Interestingly, I originally joined up here to learn about photography.  I figured that first I would get some good critique to learn from others as to how to take great shots.  I absolutely have, and many of the folks who have responded to this thread are a _big _part of that... Alpha included. 

Further, I have always felt that being able to _do_ something means you have an understanding of it, but that being able to _teach_ something may well mean that you have mastery of it.  I try to be able to _teach_ anything that I want to _do_, in photography or anything else for that matter.  I therefore am _deeply_ interesting in providing critique because it benefits the reader _and_ it benefits me.

As an intriguing side-effect, I think the forum has taught me better how to quickly compose semi-intelligent writings... organizing my thoughts, writing them down in a coherrent manner, and even keeping them (usually) polite and constructive.  I can't say I'm perfect at this, but I've learned a lot about it in a very short period of time.  Bonus! 

The whole thread about snobs, and the occasional post about how so many people here are such jerks yadda yadda are misaligned in my opinion.  Yeah, there are a couple grouches in every crowd and everyone has an off day or a hotbutton here and there, but I spend an _inordinate (sp?)_ amount of time on these forums and I can say with conviction that this is an amazingly positive and helpful community.

The one piece of advice I can give anyone, is that you _do_ have to have at least a tiny bit of a tough skin.  It's easy to get wrapped up emotionally in what you do in photography, and unfortunately if you cannot seperate yourself a bit, _any_ critique is reasonably likely to piss you off.  Being prickly about critique is going to get you absolutely _nowhere_.  You gotta listen and learn.

So that's my $.12.


----------



## Sim (Sep 28, 2008)

Thanks for your responses and ideas everyone... There's a lot of interesting perspectives in here and I think I have a few new approaches to try out later today


----------



## Hertz van Rental (Sep 28, 2008)

_Anyone_ can give a crit because it is nothing more than a personal opinion.
This means that _any_ crit is a valid crit.
But just because something is valid it does not mean that it is of value.
Opinions are often rooted in ignorance or misunderstanding thus an opinion based on inaccurate knowledge is not of much value.
For example: a person knows nothing of Physics. Instead they believe in magic pixies. You ask them why the sky is blue and they tell you that it is because the magic pixies paint it that colour.
This does not help you with your question but it does tell you that the person you have asked is probably certifiable.
The same holds true for photographic criticism.
If you ask for an opinion you may get lots but much of it may be of no use as the person giving it may know less about Photography than you do. Therefore people asking for criticism need to apply their own critical faculties to the answers they get.
If a response helps you with a problem then that response is of value.
If a response does not help you with a problem then that response has no value.
When you are starting out in Photography you will find that almost all crits have at least some value to you.
As you improve and progress then you will find that fewer and fewer people can help you. But by that time you have generally developed the ability to know who those people are.

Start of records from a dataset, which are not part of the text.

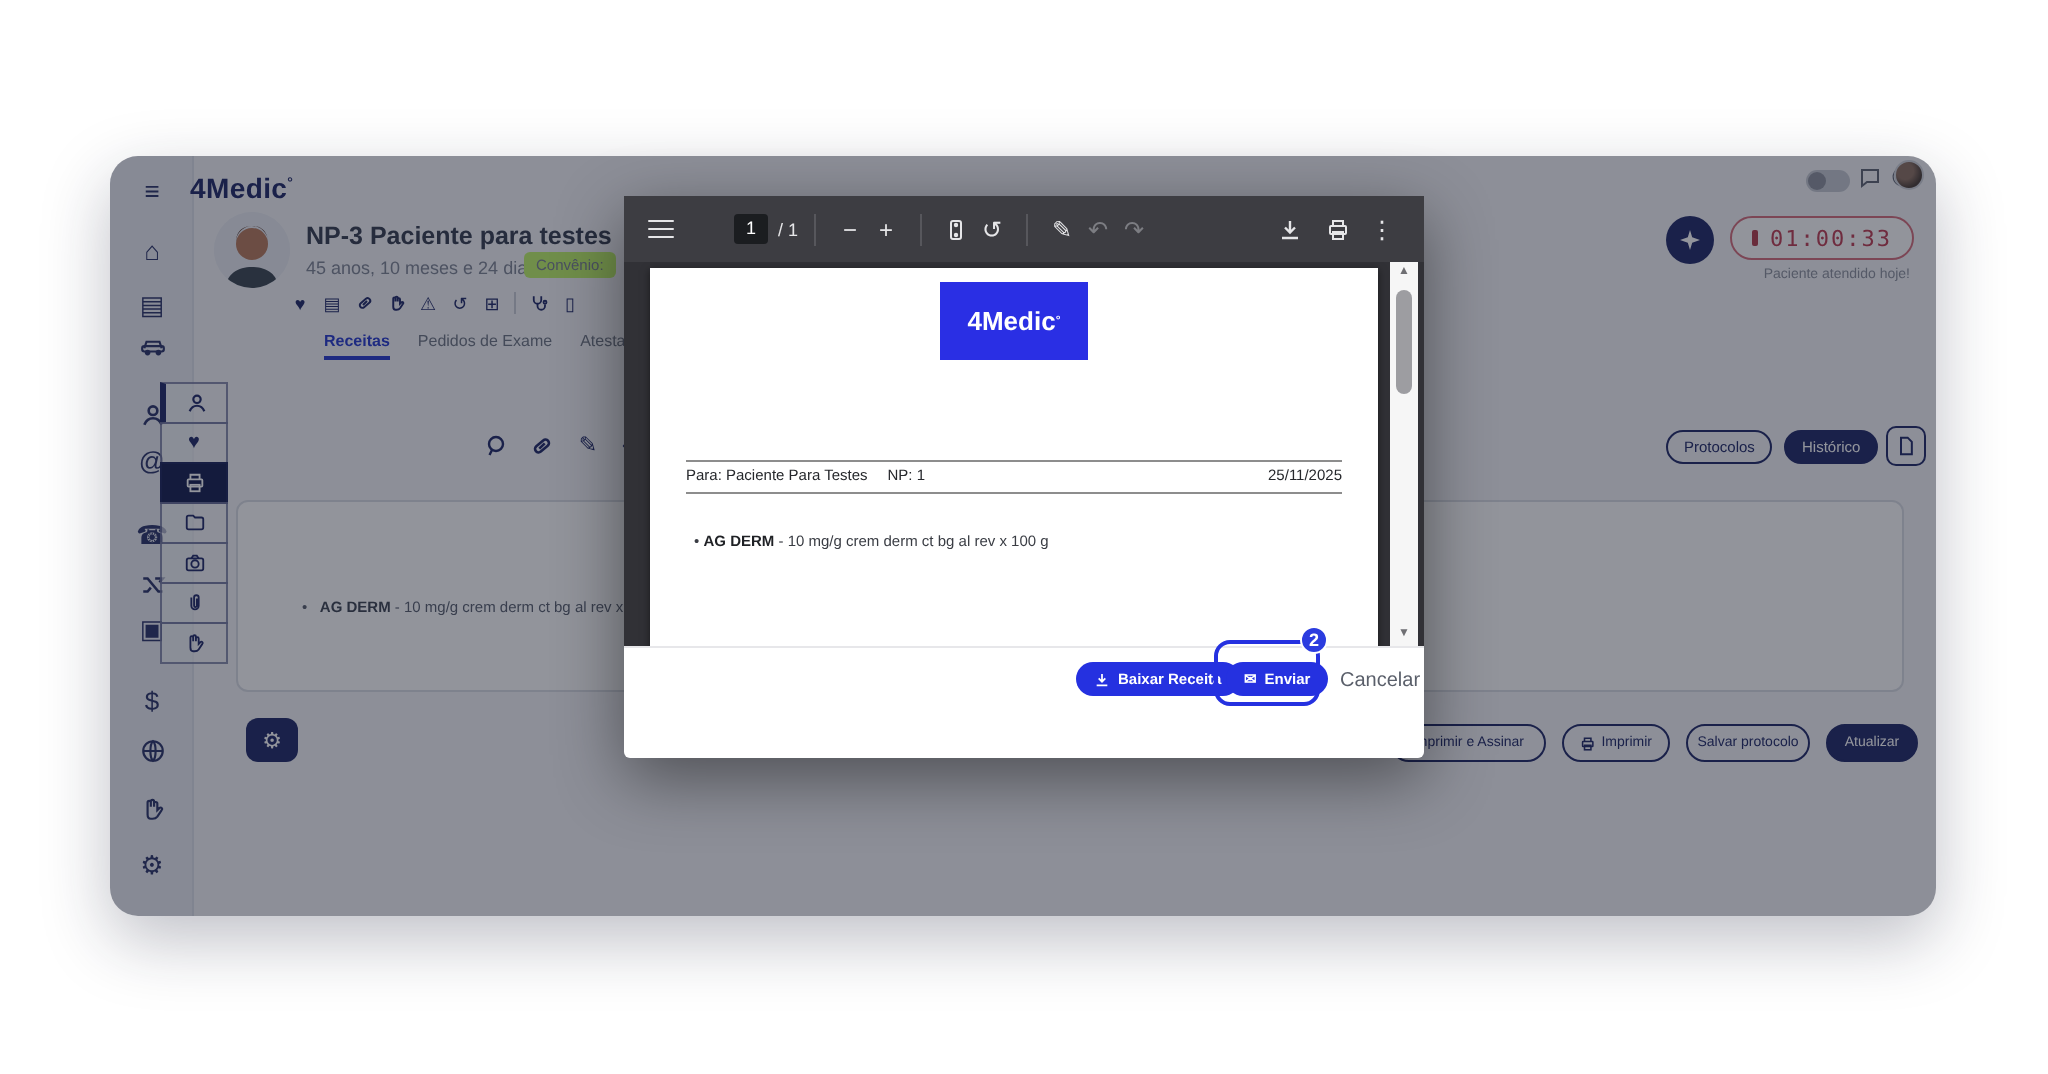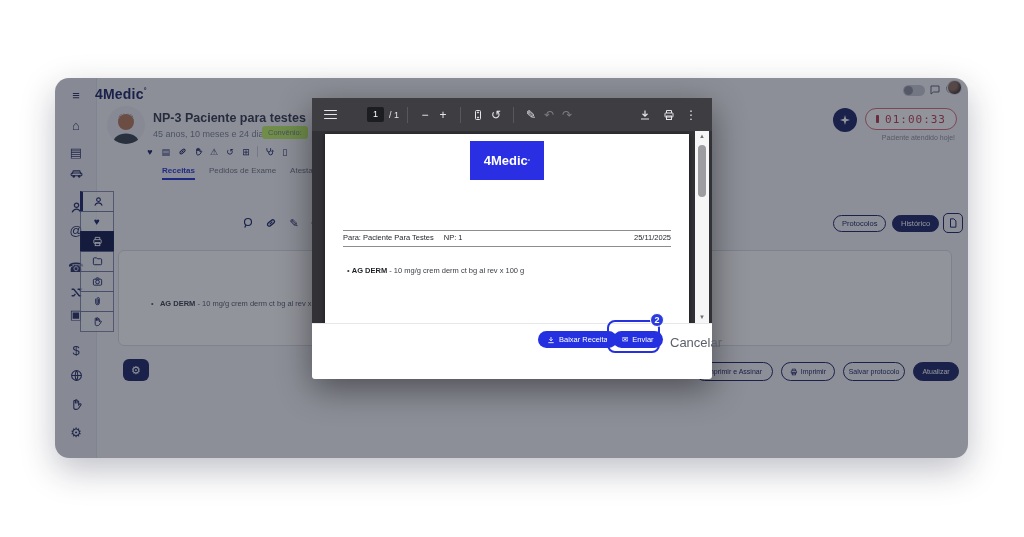--- a/index.html
+++ b/index.html
@@ -155,7 +155,7 @@
   .m-foot { position:relative; height:31px; border-top:1px solid #e7e7ea;
             background:#fff; border-radius:0 0 3px 3px; }
   .blue-pill { position:absolute; height:17px; background:#2531e0; border-radius:9px;
-               color:#fff; font-size:7.5px; font-weight:normal; display:flex;
+               color:#fff; font-size:7.5px; font-weight:bold; display:flex;
                align-items:center; gap:4px; padding:0 9px; cursor:pointer;
                white-space:nowrap; }
   .blue-pill svg { width:8px; height:8px; }

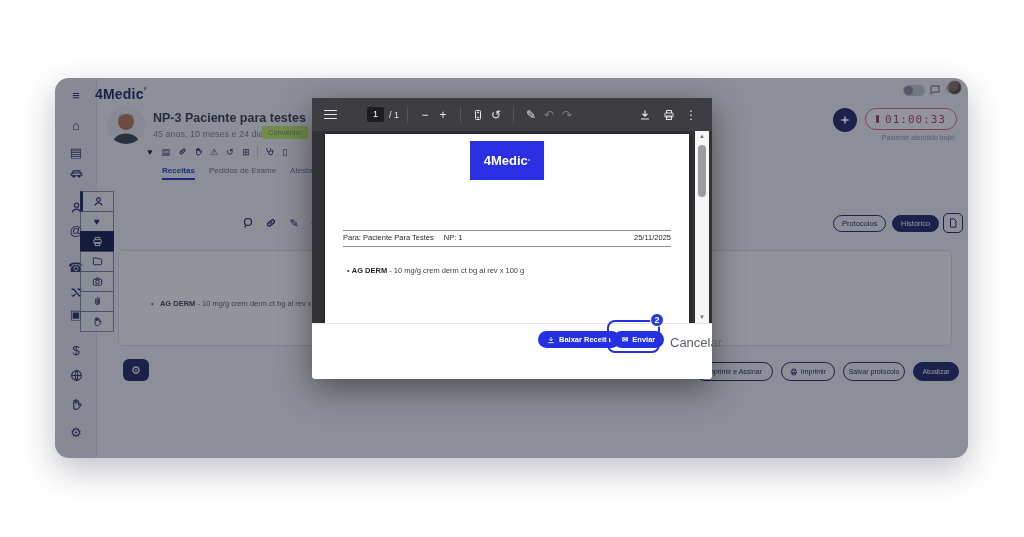--- a/index.html
+++ b/index.html
@@ -164,7 +164,7 @@
   .step-badge { position:absolute; left:338px; top:-11px; width:14px; height:14px;
                 border-radius:50%; background:#2b3cdf; border:1px solid #fff; color:#fff;
                 font-size:9px; font-weight:bold; text-align:center; line-height:13px; z-index:3; }
-  .cancel-lnk { position:absolute; left:358px; top:11px; font-size:13px; color:#5a5f6a;
+  .cancel-lnk { position:absolute; left:358px; top:11px; font-size:10px; color:#5a5f6a;
                 cursor:pointer; }
 </style>
 </head>

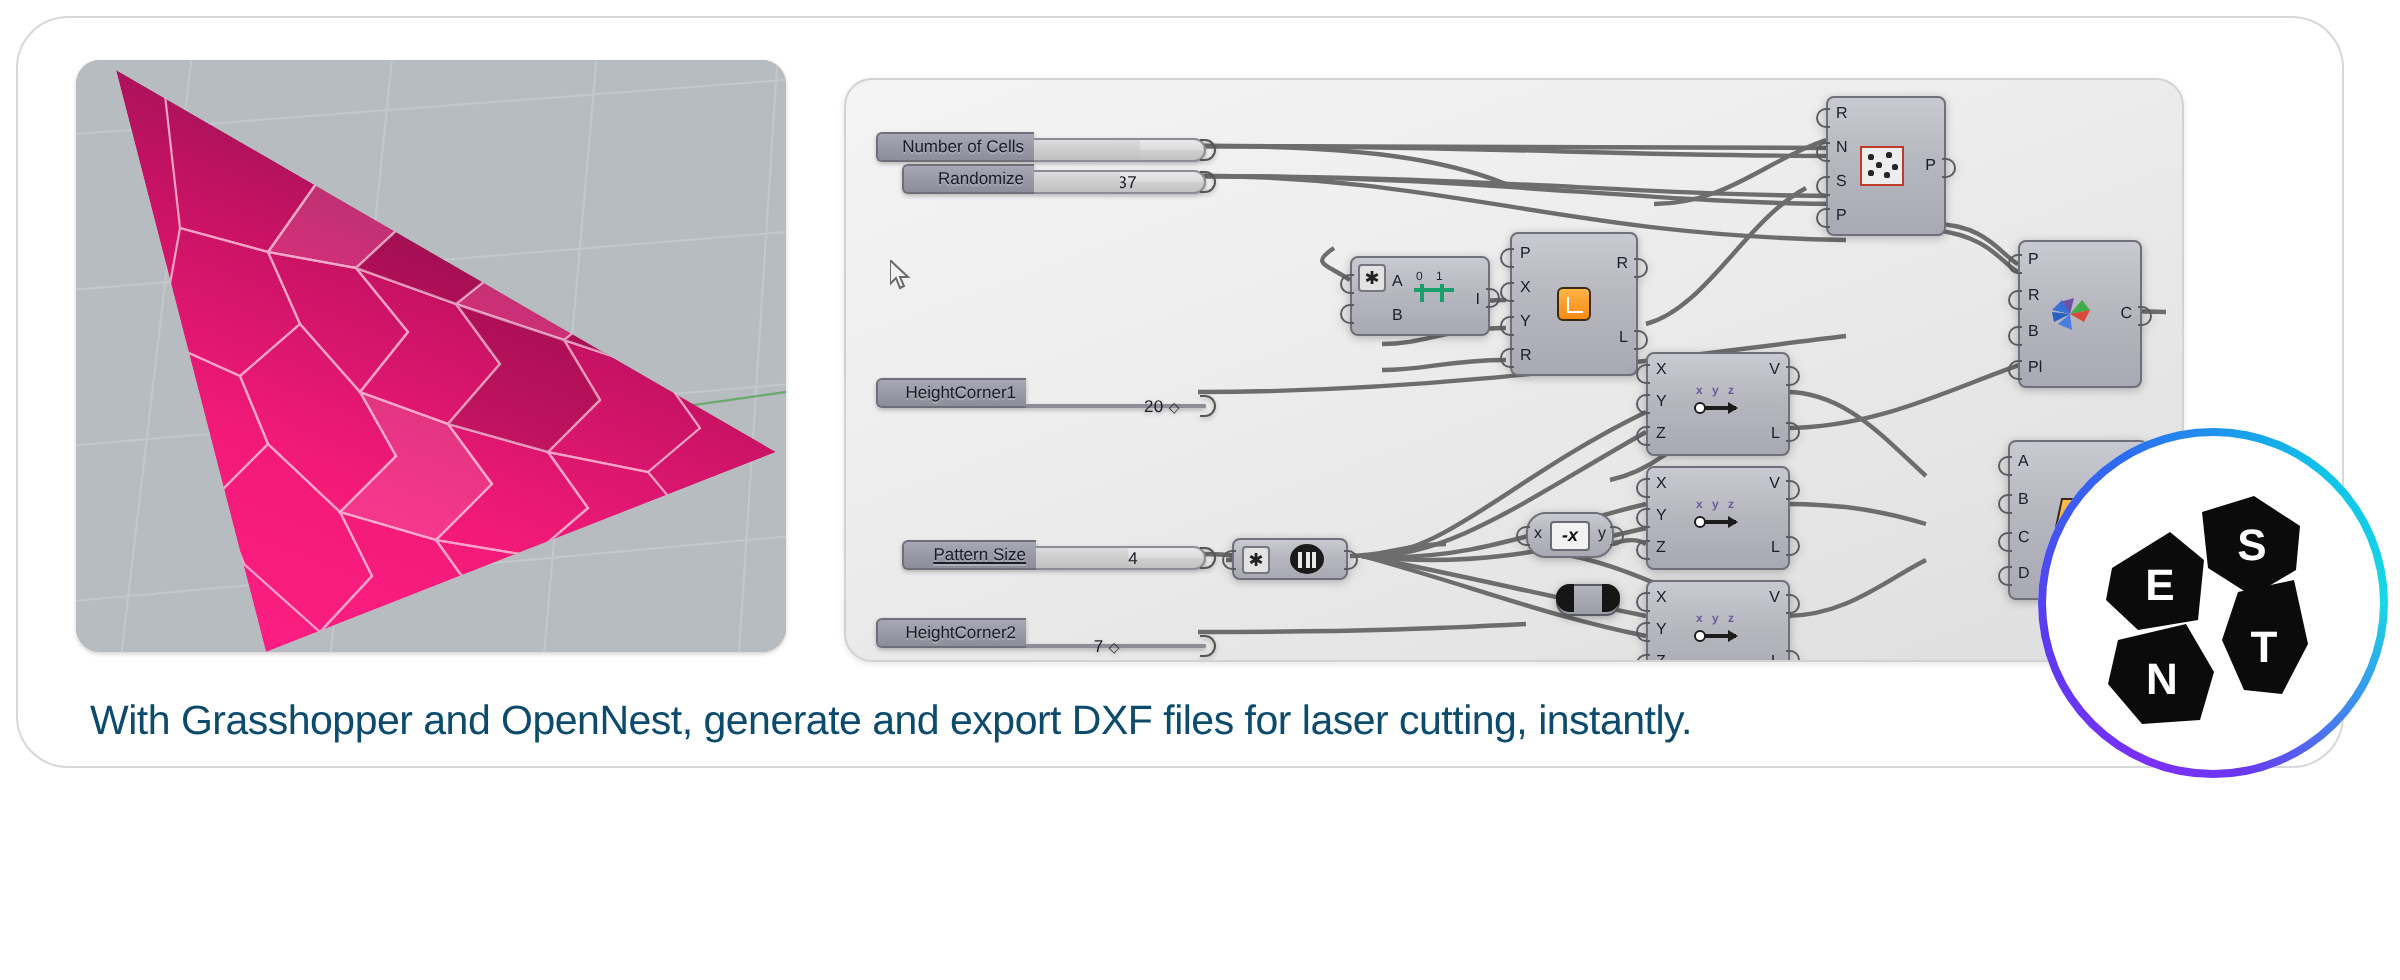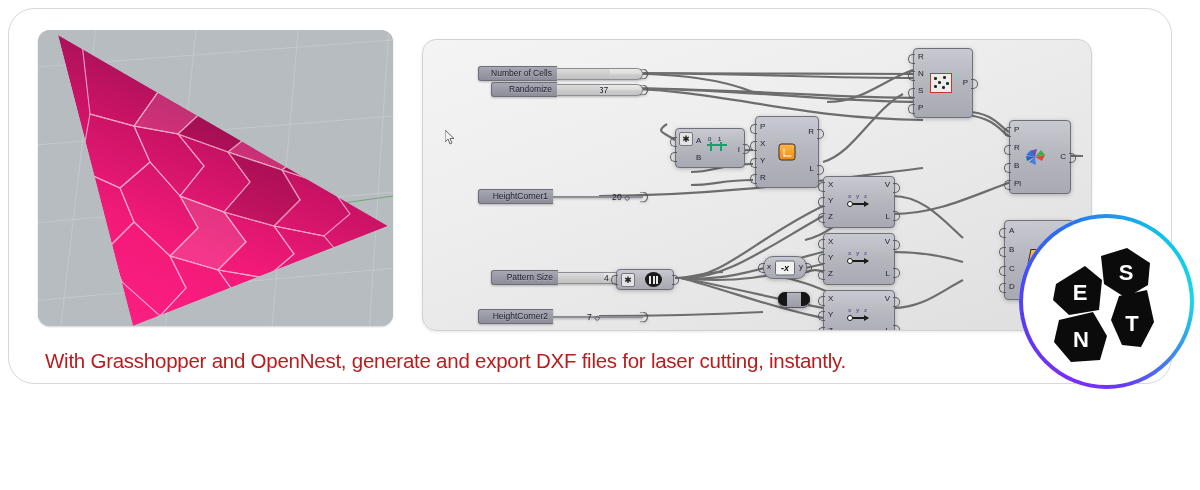--- a/index.html
+++ b/index.html
@@ -30,8 +30,8 @@
   .wires{position:absolute;left:0;top:0;width:668px;height:290px;}
 
   
-  .gh-slider{position:absolute;height:15px;display:flex;align-items:center;
-    filter:drop-shadow(0 1px 1px rgba(0,0,0,.25));margin-left:40px;}
+  .gh-slider{position:absolute;height:15px;display:flex;align-items:flex-end;
+    filter:drop-shadow(0 1px 1px rgba(0,0,0,.25));}
   .gh-slider .nub{
     background:linear-gradient(180deg,#a8a8b4 0%,#9a9aa6 50%,#8e8e9a 100%);
     border:1px solid #6f6f7a;border-right:none;

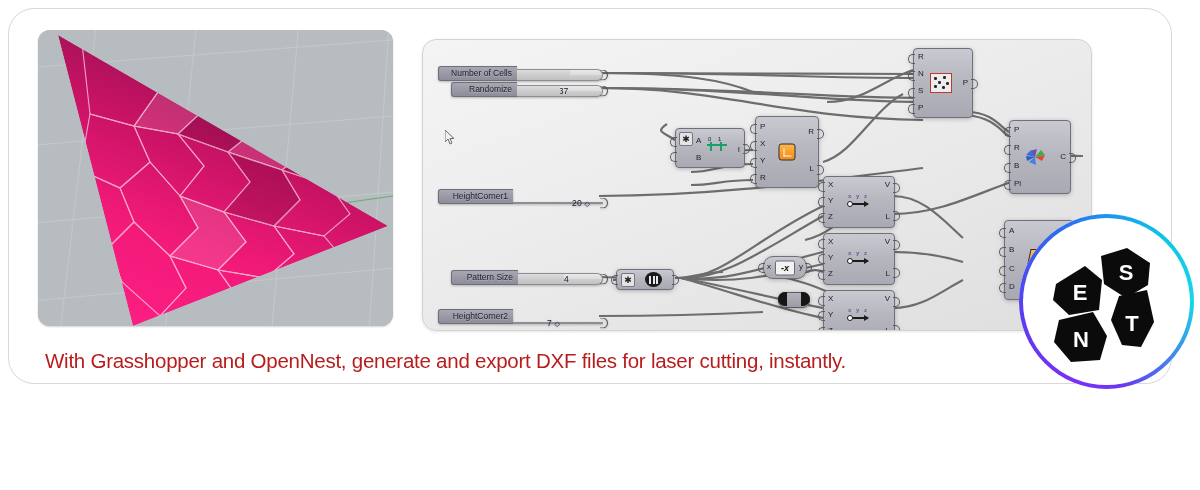--- a/index.html
+++ b/index.html
@@ -263,7 +263,7 @@
     </div>
 
     <div class="gh-slider" style="left:28px;top:230px;width:152px;">
-      <div class="nub" style="width:56px;">Pattern Size</div>
+      <div class="nub" style="width:56px;text-decoration:underline;">Pattern Size</div>
       <div class="track">
         <div class="fill" style="width:55%"></div>
         <span class="val"><span class="dia">◇</span>&nbsp;<span>24</span></span>

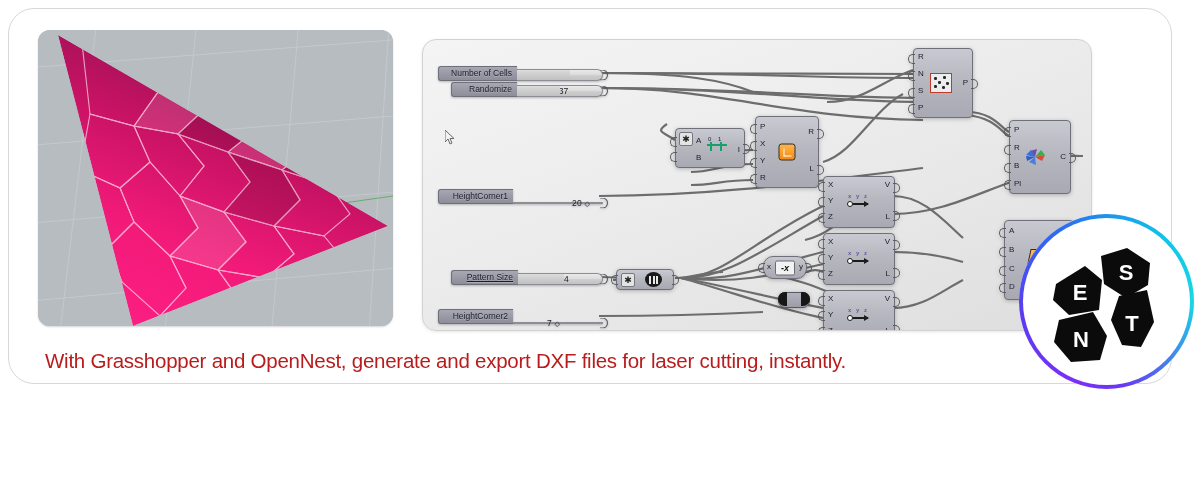--- a/index.html
+++ b/index.html
@@ -113,7 +113,7 @@
   
   .caption{
     position:absolute;left:36px;top:340px;width:1050px;
-    font-size:20.5px;color:#b91c1c;letter-spacing:-.25px;white-space:nowrap;
+    font-size:20.5px;color:#0c4a6e;letter-spacing:-.25px;white-space:nowrap;
   }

Note: In this wonderful digital age one should try to avoid making comments on exposure and contrast.
You view the image on your monitor and they view it on theirs.
It may look fine on one but not the other.
This is because people rarely calibrate their computer monitors and very rarely have high quality monitors.
When you comment on what you see in terms of 'exposure' and 'contrast' you are often only commenting on the quality of reproduction on your monitor.
And even when you do calibrate your monitor and it is of good quality there are other factors which affect what you see.
For example: I use Macintosh. Their monitors use a higher Gamma setting that the average PC. Therefore images I adjust using my set up will tend to look too dark with poor contrast on a PC.
And this is quite apart from all the compression and expansion (often with a degree of information loss) that digital images are subject to when passed around the Interweb.


----------



## ksmattfish (Sep 28, 2008)

Helen B said:


> Here's a suggested framework for critiques. I think of it as being Henry James' method.
> 
> _What is the perceived intent? (This needs to be answered before proceeding)
> 
> ...



I agree.  Posting a photo with little or no explanation, and having people post what they think is not a critique.  I can tell people if I like their photo or not, and what I'd do (my taste) based on my assumptions (which are probably mostly wrong).  To give a critique I need to understand what the artist was trying to achieve.  Even if it's as simple as "I was trying to take a pretty picture", although the more vague the intent, or the less I understand it, the more harsh my critique is likely to be.  If all I've got to judge it on is how it compares to my taste then basically I'm telling you how I would have done it.  I don't think that's a critique.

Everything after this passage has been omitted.